Data Model
3. Data Model¶
Document status: Draft v0.3 Depends on: sec1_overview.md, sec2_architecture.md Feeds into: sec3b_relational_storage.md, sec4_api_layer.md, sec6_provenance.md
3.1 Design Philosophy¶
Hippo's data model is config-driven and graph-shaped. Entity types, their fields, and the relationships between them are defined in a YAML or JSON schema file — not hardcoded. The SDK exposes a graph-traversal API that abstracts over the underlying storage backend. The storage layer is pluggable via the adapter pattern (see sec2): relational databases (SQLite, PostgreSQL), graph databases, or document stores can all serve as backends — the query API is identical regardless of backend. See sec3b_relational_storage.md for the relational storage mapping reference.
Every entity type in Hippo shares a common structure:
- System fields — a minimal set of fields managed automatically by Hippo, not declarable in schema config
- Availability — a boolean governing default query visibility
- User-defined fields — typed fields declared in schema config
Temporal metadata (created_at, updated_at, schema_version) is owned exclusively by the
provenance system (see sec6_provenance.md) and exposed as computed properties on entity
objects by the SDK. These values are never stored alongside entity data. The provenance log is
the single authoritative source of all temporal and audit information.
3.2 System Fields¶
Hippo automatically manages the following fields on every entity type. They are not declared in schema config and cannot be overridden by users.

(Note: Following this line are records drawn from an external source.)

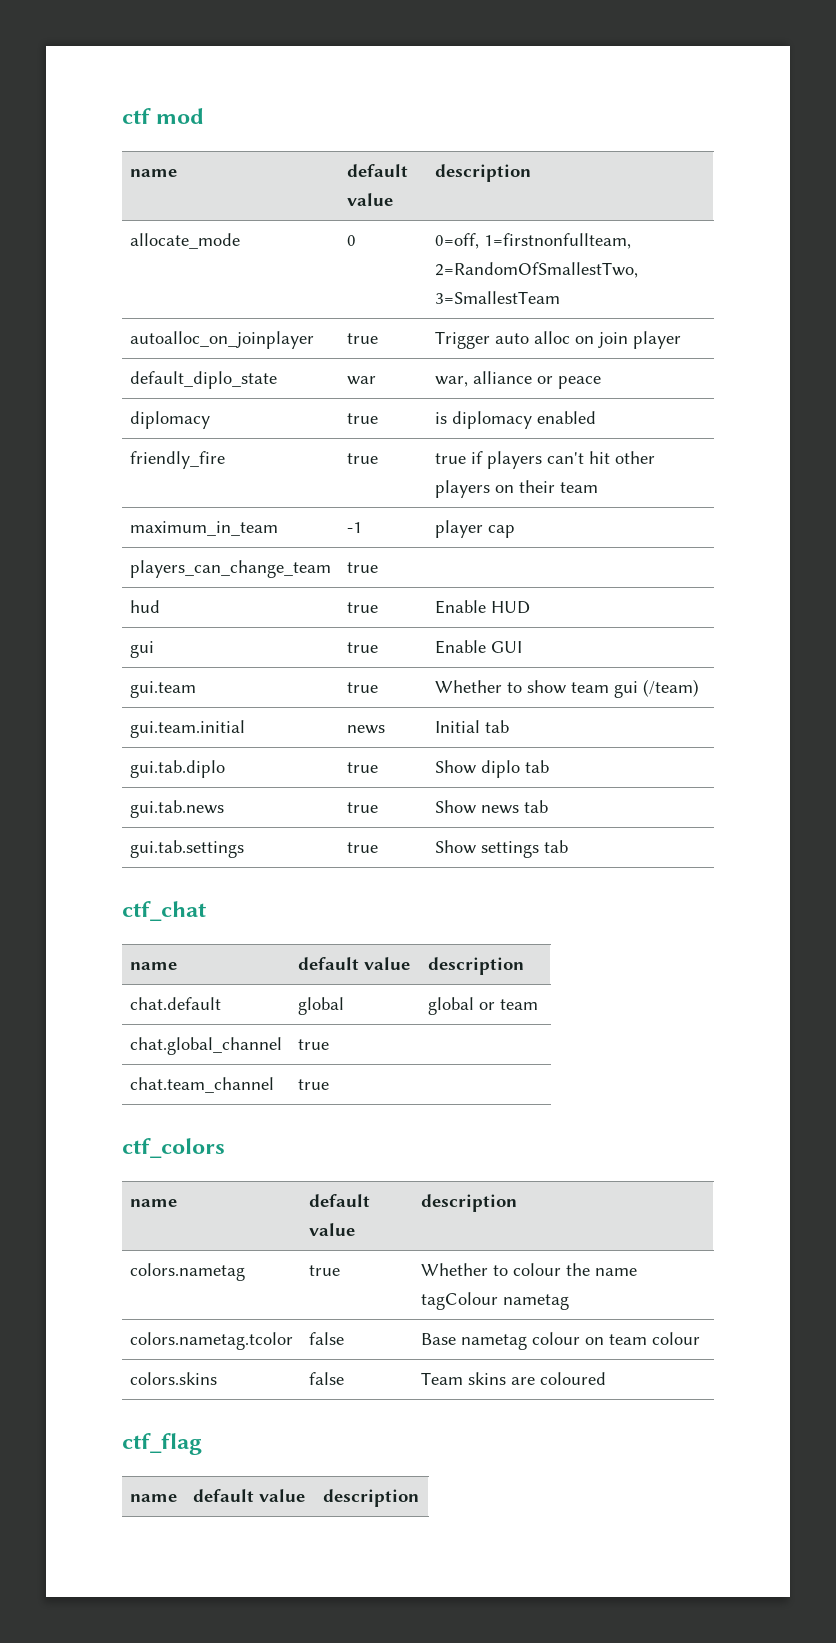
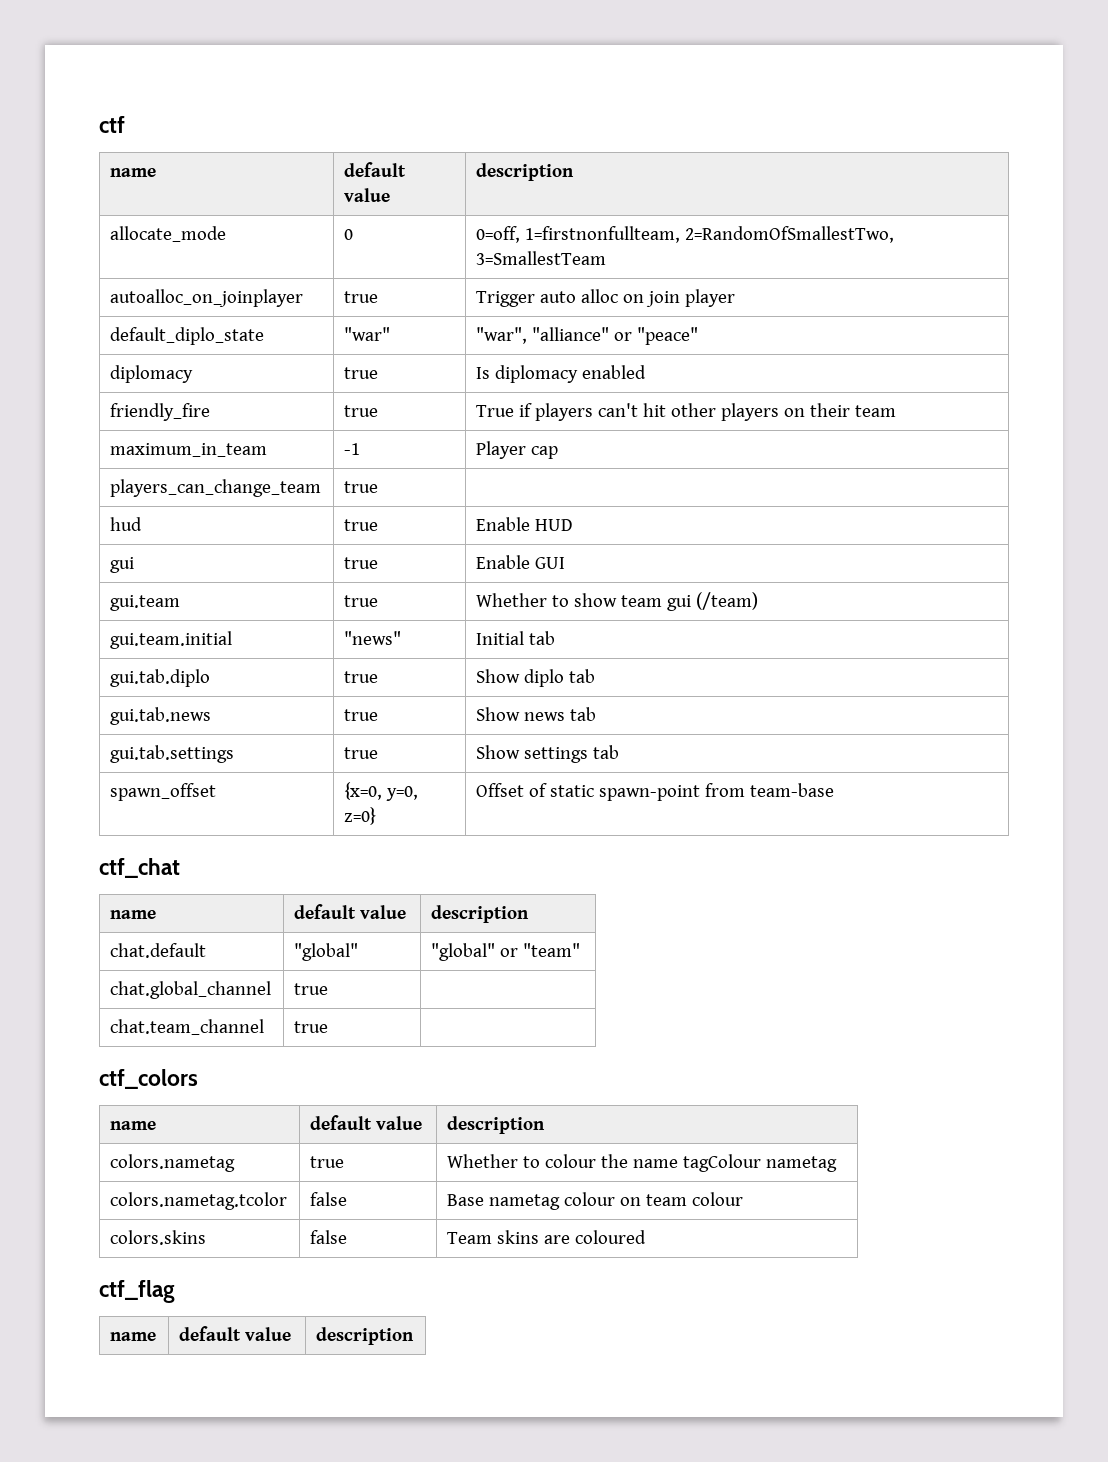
[156,108,205,124] mod -> (125, 124) none
[346,376,376,385] [434,371,601,389] war | war, alliance or peace -> [344,327,391,341] [476,327,699,345] "war" | "war", "alliance" or "peace"
[434,412,447,424] is -> [476,367,491,379] Is
[434,453,466,464] true -> [476,405,515,417] True
[434,520,483,538] player -> [476,441,527,459] Player
[346,725,385,734] news -> [344,631,402,645] "news"
(568, 846) none -> [110,783,217,801] [344,782,419,801] [344,807,377,825] [476,783,835,801] // spawn_offset | {x=0, y=0, z=0} | Offset of static spawn-point from team-base
[297,997,344,1015] [427,997,538,1015] global | global or team -> [294,943,359,961] [431,943,581,961] "global" | "global" or "team"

| Field | Type | Writable by user | Description |
|---|---|---|---|
id |
UUID | No — generated by Hippo on creation | Unique identifier for the entity |
is_available |
bool | No — managed via availability operations only | Controls whether the entity appears in default query results |
superseded_by |
UUID (nullable) | No — set atomically by client.supersede_entity() |
ID of the replacement entity if this entity has been superseded; None otherwise |
created_at |
datetime (UTC) | No | Timestamp of entity creation, derived from the provenance log |
updated_at |
datetime (UTC) | No | Timestamp of most recent change, derived from the provenance log |
schema_version |
string | No | Schema config version at most recent change, derived from the provenance log |
superseded_by is a system column present on all entity types (applied generically by hippo migrate, not declared per-schema). It is set atomically alongside the availability change when client.supersede_entity() is called. client.get() returns the superseded_by field on all entities; it is None when not superseded. The authoritative record of the supersession is the EntitySuperseded provenance event — the column is a fast-read cache.

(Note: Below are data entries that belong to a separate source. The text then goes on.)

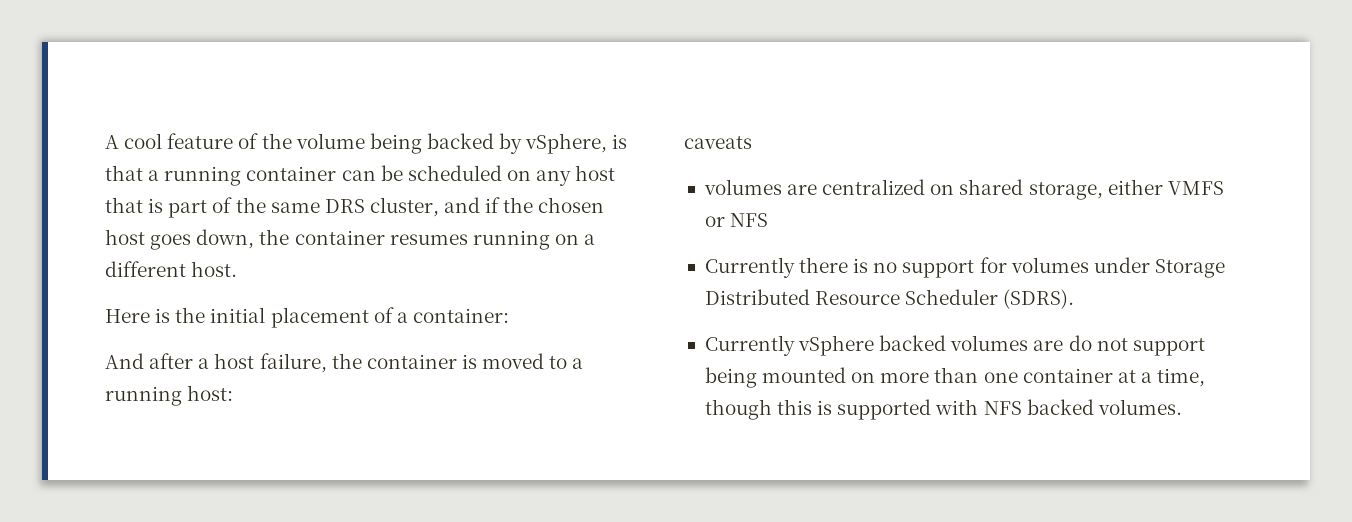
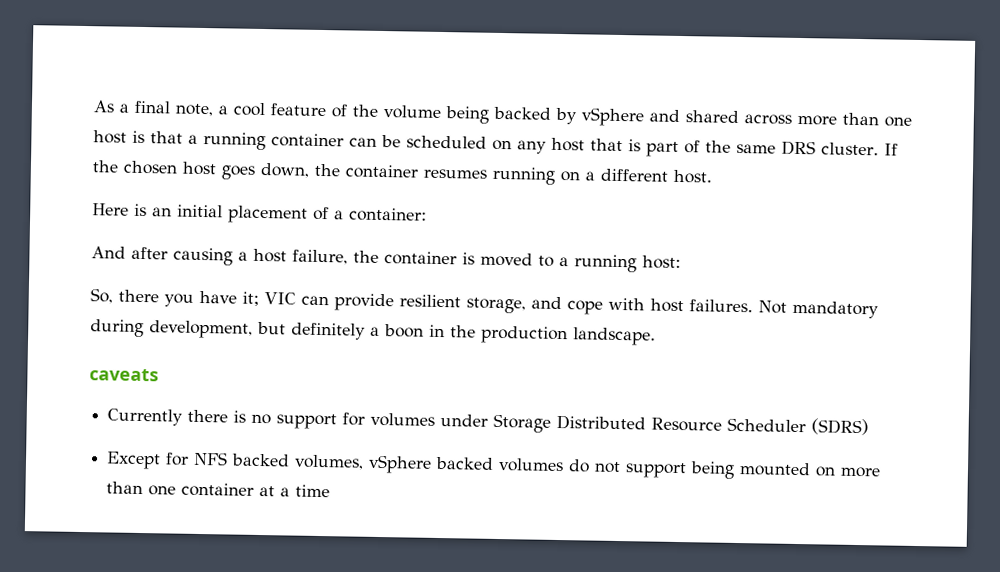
[105,135,119,149] A -> [93,100,228,117] As a final note, a
[525,133,608,154] vSphere, -> [581,107,912,127] [93,130,127,144] vSphere and shared across more than one host
[369,197,501,217] cluster, and if -> [821,142,898,156] cluster. If
[175,307,206,323] the -> [152,207,172,217] an
(194, 361) none -> [173,247,233,266] causing
[684,136,752,149] [703,179,1224,200] [704,213,769,227] caveats // volumes are centralized on shared storage, either VMFS or NFS -> [90,288,879,319] [90,319,656,346] [89,368,159,382] So, there you have it; VIC can provide resilient storage, and cope with host failures. Not mandatory during development, but definitely a boon in the production landscape. // caveats
[1003,289,1075,309] [704,335,795,356] (SDRS). // Currently -> [811,418,870,436] [106,451,365,470] (SDRS) // Except for NFS backed volumes,
[1033,340,1064,351] are -> (565, 465) none
[1157,368,1206,387] [704,399,1182,420] time, though this is supported with NFS backed volumes. -> [295,484,331,498] time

On computed fields: created_at is the timestamp of the first provenance event for an
entity. updated_at is the timestamp of the most recent provenance event. schema_version
is the schema config version recorded on the most recent provenance event. All three are
derived at read time by the SDK from the provenance log and presented as first-class fields
on entity response objects — callers never need to query the provenance log directly for these
values. See sec6_provenance.md for the full provenance event model.
There are no hard deletes in Hippo. Availability transitions replace deletion. All entities and all provenance history are retained permanently.
3.3 Entity Availability¶
Every entity carries an is_available boolean field governing whether it appears in default
query results.
The reason an entity became unavailable (archived, deleted, distributed, superseded, etc.)

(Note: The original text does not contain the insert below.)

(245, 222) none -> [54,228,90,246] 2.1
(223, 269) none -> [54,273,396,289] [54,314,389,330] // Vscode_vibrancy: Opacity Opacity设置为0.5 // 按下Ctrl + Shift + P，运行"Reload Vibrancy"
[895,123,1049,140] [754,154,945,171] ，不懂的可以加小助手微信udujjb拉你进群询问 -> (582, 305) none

is not stored on the entity itself. It is recorded on the AvailabilityChanged provenance
event that flipped the flag. This delegates all lifecycle semantics to the provenance system,
which is the single authoritative source of "what happened and why." See sec6_provenance.md
for the full provenance event model.
Default query behavior: All queries return only available entities (is_available = true)
unless the caller explicitly requests unavailable entities. Storage adapters are expected to
optimize for this filter pattern, as it applies to virtually every query. See
sec3b_relational_storage.md §3b.2 for the relational indexing strategy.
superseded_by system relationship: When an entity is superseded, a built-in
superseded_by edge is created. Setting superseded_by automatically marks the source
entity as unavailable (is_available = false). The inverse (supersedes) is a computed
relationship — queryable but not stored as a separate edge. Supersession is an atomic SDK
operation:
client.supersede(
entity_type="Sample",
old_id="abc-123",
new_id="def-456",
actor="pipeline-run-789",
reason="Corrected tissue region annotation"
)
This writes atomically: an AvailabilityChanged provenance event on abc-123
(is_available true → false, reason: "superseded"), a superseded_by relationship edge,
and the availability update — or rolls back entirely on failure.
3.4 External IDs¶
Every entity can carry zero or more external identifiers from upstream systems. An entity might carry IDs from multiple external systems — all pointing to the same Hippo UUID.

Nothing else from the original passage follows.